Vol. 4 No. 1 · 21 January 1982

SIR: Not many academics will disagree with Professor Swinnerton-Dyer (LRB, 19 November 1981) that the recent cuts in university funding reflect a belief that universities will only reform themselves under financial pressure. They also reflect a widespread belief that the only reform of universities needed is a reduction in their size and intake. What will puzzle many academics is why he thinks that we have no choice but to accept the destructive consequences of these beliefs. Perhaps the clue is provided by his reference to the 13 possible economies suggested by the Department of Education and Science under Shirley Williams. Professor Swinnerton-Dyer implies that the universities’ ‘brusque rejection’ of this invitation to a ‘rational dialogue’ was the mortal sin for which due retribution is now exacted.
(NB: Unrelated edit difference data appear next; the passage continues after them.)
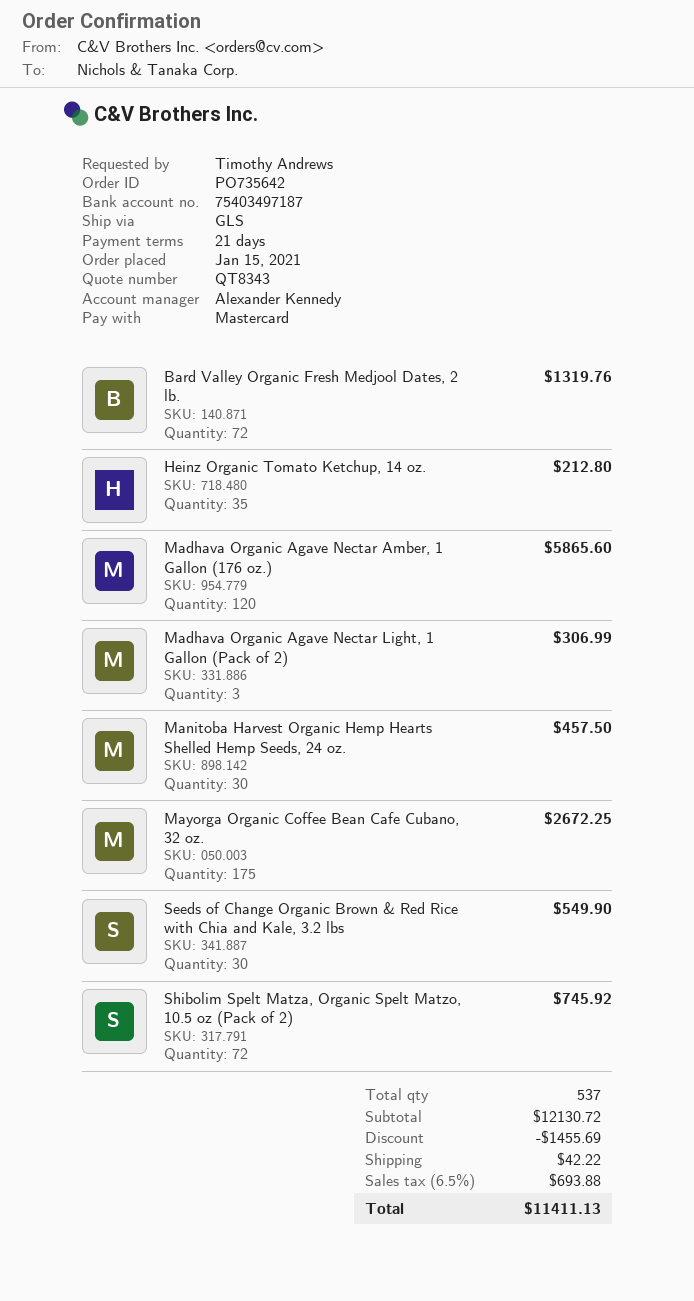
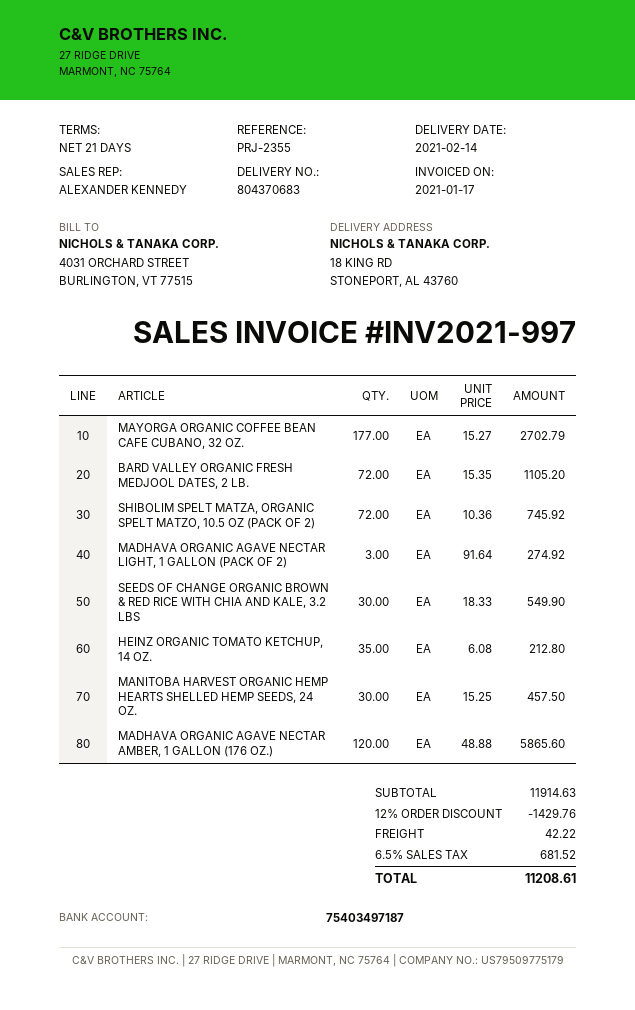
Bard Valley Organic Fresh Medjool Dates, 2 lb.: 72 for 1319.76 -> 72 for 1105.20
Madhava Organic Agave Nectar Light, 1 Gallon (Pack of 2): 3 for 306.99 -> 3 for 274.92
Mayorga Organic Coffee Bean Cafe Cubano, 32 oz.: 175 for 2672.25 -> 177 for 2702.79
subtotal: 12130.72 -> 11914.63
discount: 1455.69 -> 1429.76
tax: 6.5% = 693.88 -> 6.5% = 681.52
total: 11411.13 -> 11208.61

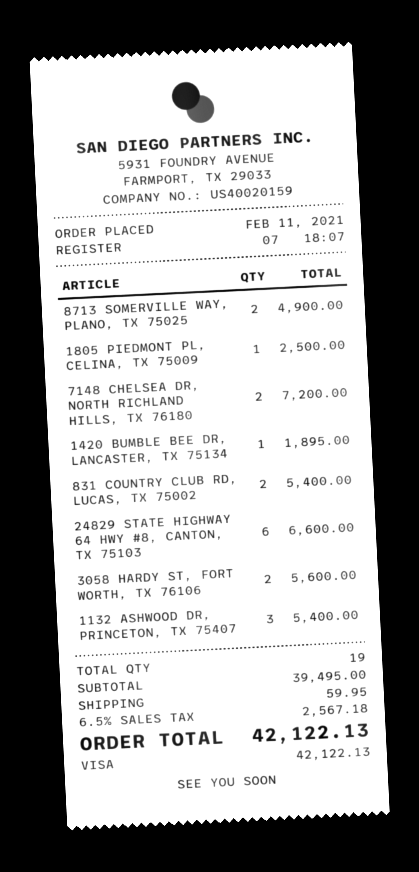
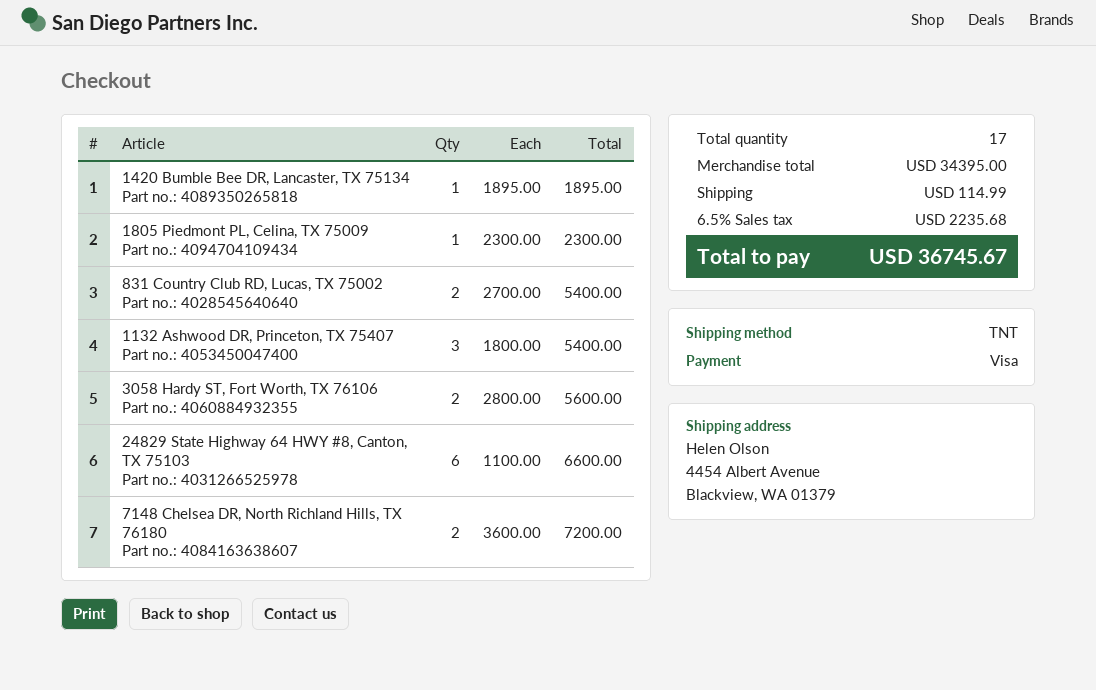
8713 SOMERVILLE WAY, PLANO, TX 75025: 2 for 4900.00 -> none
1805 PIEDMONT PL, CELINA, TX 75009: 1 for 2500.00 -> 1 for 2300.00
total quantity: 19 -> 17
subtotal: 39495.00 -> 34395.00
shipping: 59.95 -> 114.99
tax: 6.5% = 2567.18 -> 6.5% = 2235.68
total: 42122.13 -> 36745.67

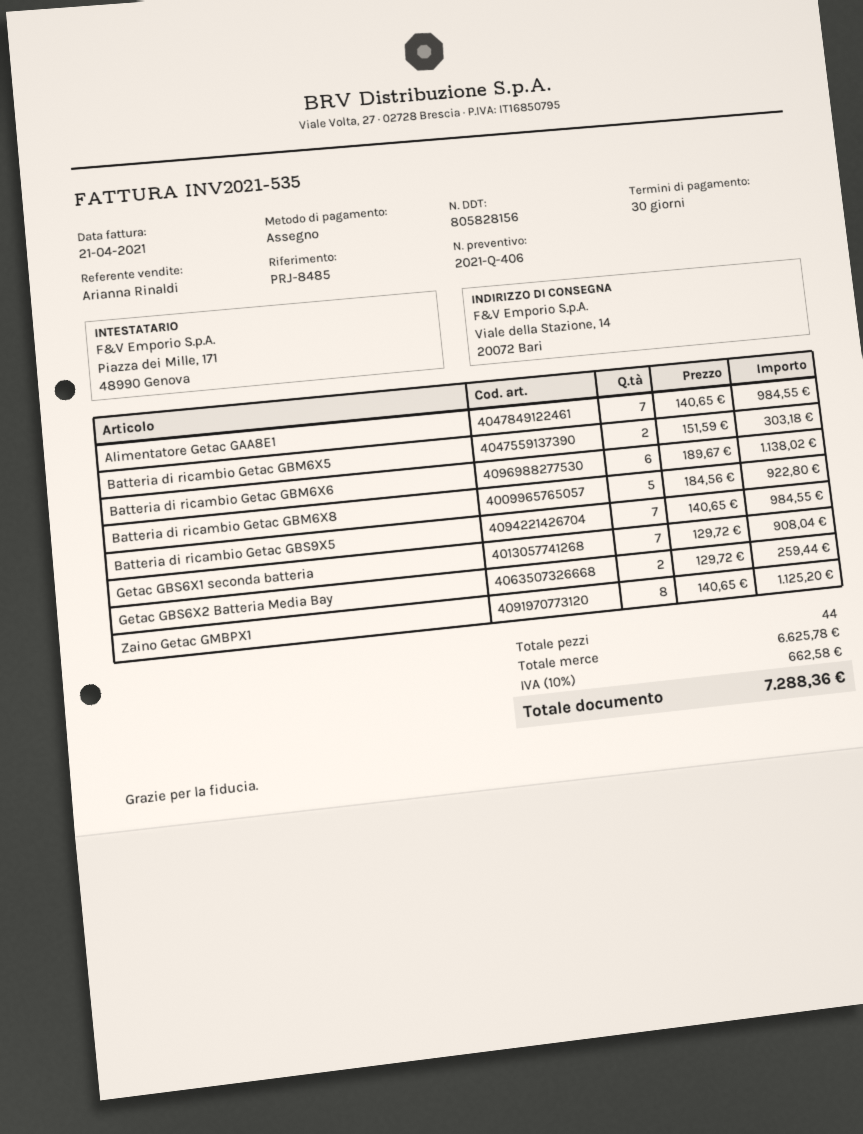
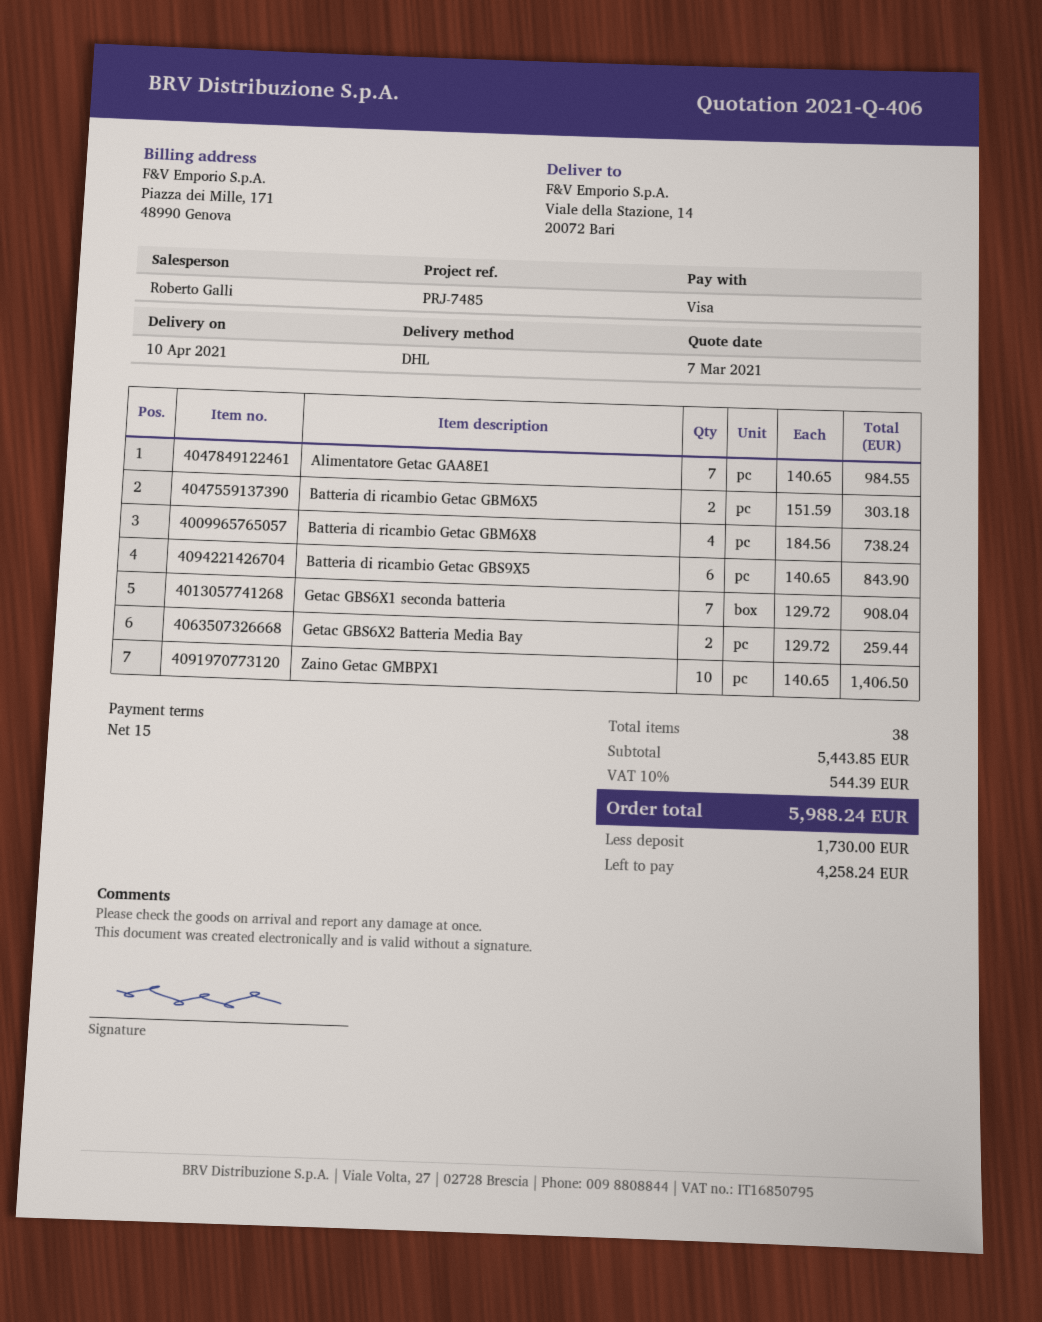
payment terms: 30 days -> 15 days
reference: PRJ-8485 -> PRJ-7485
sales rep: Arianna Rinaldi -> Roberto Galli
payment method: cheque -> Visa
Batteria di ricambio Getac GBM6X6: 6 x 189.67 = 1138.02 -> none
Batteria di ricambio Getac GBM6X8: 5 x 184.56 = 922.80 -> 4 x 184.56 = 738.24
Batteria di ricambio Getac GBS9X5: 7 x 140.65 = 984.55 -> 6 x 140.65 = 843.90
Zaino Getac GMBPX1: 8 x 140.65 = 1125.20 -> 10 x 140.65 = 1406.50
total quantity: 44 -> 38
subtotal: 6625.78 -> 5443.85
tax: 10% = 662.58 -> 10% = 544.39
total: 7288.36 -> 5988.24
This approach to the present predicament can, however, be refuted. For it ignores a fundamental aspect of the Robbins-based expansion. The universities embarked on this expansion on the assumption that the valid model for undergraduate education was the model of Oxford and Cambridge. Residence away from home and intensive teaching in very small groups are among the essential features of this model. The 13 points were an unexpected shock, not because they were economies, but because they showed that the DES were completely unaware of the fundamental assumptions on which the universities’ work and achievements were based. This made rational dialogue difficult. With hindsight, we can now see that the universities should have embarked there and then on a public relations and education campaign, directed not least at the DES, to convince the public that high-cost, high-quality undergraduate education was a worthwhile investment for a democratic society. Late in the day though it is, such a campaign is essential now to forestall further cuts and to persuade an alternative government to depart from present policies, which are inspired by philistinism rather than the need for economies.